Background: Clostridioides difficile is an opportunistic pathogen that causes an estimated 500,000 infections per year in the United States. RBX2660, a standardized, microbiota-based live biotherapeutic, is being investigated as a treatment option for recurrent C. difficile infection (rCDI). RBX2660 has demonstrated consistent tolerability and efficacy in reducing rCDI across 6 clinical studies. We present a post hoc subgroup analysis on the long-term efficacy and safety of RBX2660 in participants with rCDI in PUNCH CD Open-Label (NCT02589847), a prospective, multicenter, open-label, phase 2 trial.
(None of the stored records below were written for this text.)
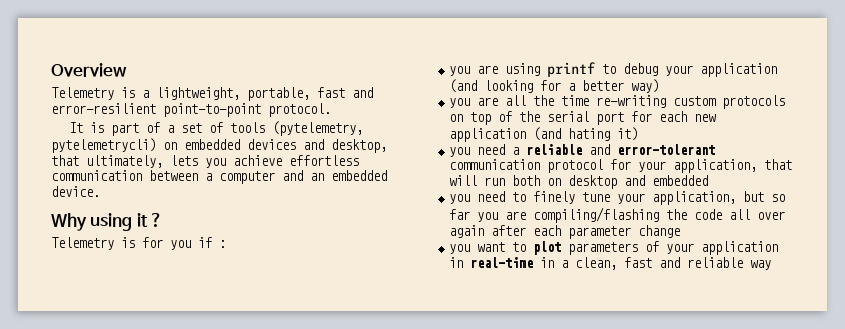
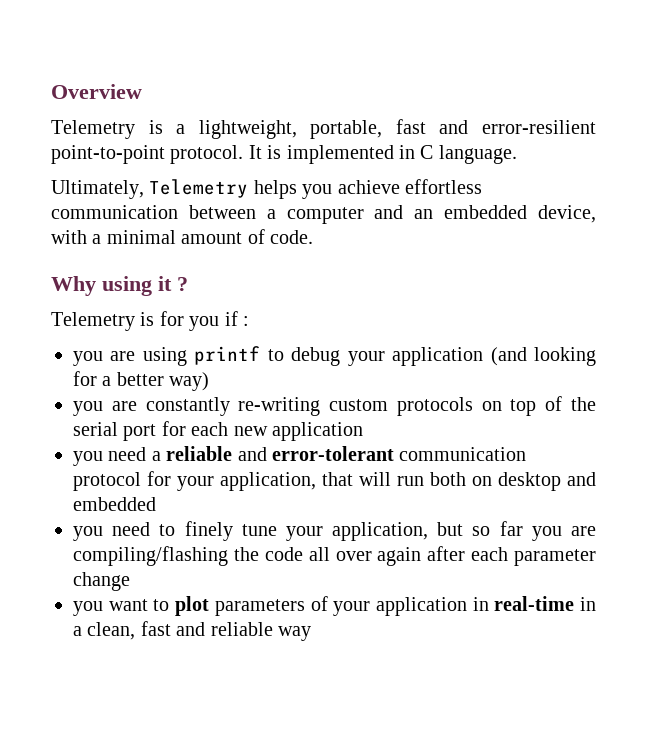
(331, 110) // -> (244, 154) none
[110,121,363,136] [51,138,387,153] [51,155,198,168] part of a set of tools (pytelemetry, pytelemetrycli) on embedded devices and desktop, that ultimately, lets -> [286,145,517,164] [51,179,297,199] implemented in C language. // Ultimately, Telemetry helps
[51,186,100,197] device. -> [537,205,596,223] [51,229,313,244] device, with a minimal amount of code.
[505,95,590,106] all the time -> [145,397,230,416] constantly
[533,127,639,141] (and hating it) -> (363, 431) none

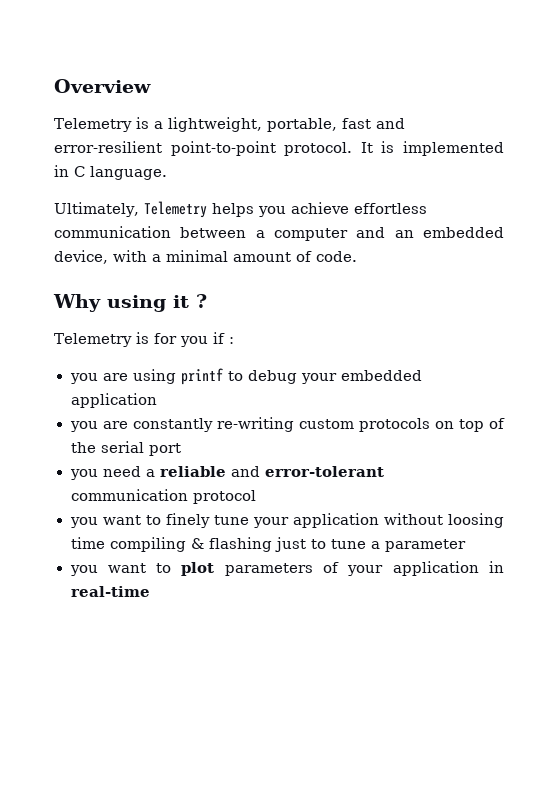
[392,347,596,366] [73,371,210,391] application (and looking for a better way) -> [340,370,422,381] [70,393,157,408] embedded application
[161,421,363,441] for each new application -> (181, 449) none
[147,471,596,491] [73,497,156,511] [73,522,151,541] for your application, that will run both on desktop and embedded // you need -> [69,515,141,528] // you want
[332,521,596,541] [73,546,509,566] application, but so far you are compiling/flashing the code all over again after each -> [292,513,504,528] [70,537,380,552] application without loosing time compiling & flashing just to tune a
[73,572,130,591] change -> (466, 545) none
[580,597,596,611] [73,621,311,641] in a clean, fast and reliable way -> (150, 591) none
Methods: PUNCH CD Open-Label participants were enrolled between October 1, 2015, and March 6, 2017, were ≥18 years old, and had either ≥2 episodes of rCDI treated by standard-of-care antibiotic therapy after a primary episode of C. difficile infection (CDI) or at least 2 episodes of severe CDI requiring hospitalization. All participants had a positive stool test (test unspecified) for C. difficile within 60 days before enrollment and were on antibiotics to treat CDI at the time of enrollment. Participants received up to 2 doses of RBX2660 rectally administered 7 ± 2 days apart. Treatment success was defined as the absence of CDI diarrhea without the need for CDI retreatment for 8 weeks after completing study treatment. Treatment-emergent adverse events (TEAEs) were defined as events with onset dates on or after the start of study treatment and were collected through 6 months. Long-term safety data were recorded at 6 and 12 months after treatment, and serious adverse events occurring between 12 and 24 months were recorded during the study exit interview. In this post hoc subgroup analysis, we report the 6-, 12-, and 24-month outcomes of 8-week responders by age, sex, race, and number of prior CDI episodes.
Results: Among the 142 participants treated with RBX2660 (evaluable population), 92% were white, 62% were female, 59% were ≥65 years of age, and 49% had >3 prior episodes of CDI. Sustained treatment response through 6, 12, and 24 months after treatment, respectively, was achieved by 98%, 98%, and 94% of participants < 65 years of age and by 97%, 93%, and 88% of participants ≥65 years of age (Figure 1). Similar sustained response rates were demonstrated in participants when categorized by sex, race, and number of prior CDI episodes. As shown in Table 1, TEAEs were reported by a similar percentage of participants across demographic subgroups between 6 and 12 months (range, 31% to 43%) and 12 and 24 months (range, 23% to 37%) after treatment with RBX2660, with most being gastrointestinal and mild to moderate in severity.
Conclusions: Across demographic subgroups, the majority of RBX2660 responders showed a sustained clinical response, remaining free of CDI recurrence up to 24 months after treatment. Long-term safety data reinforce that RBX2660 is well tolerated.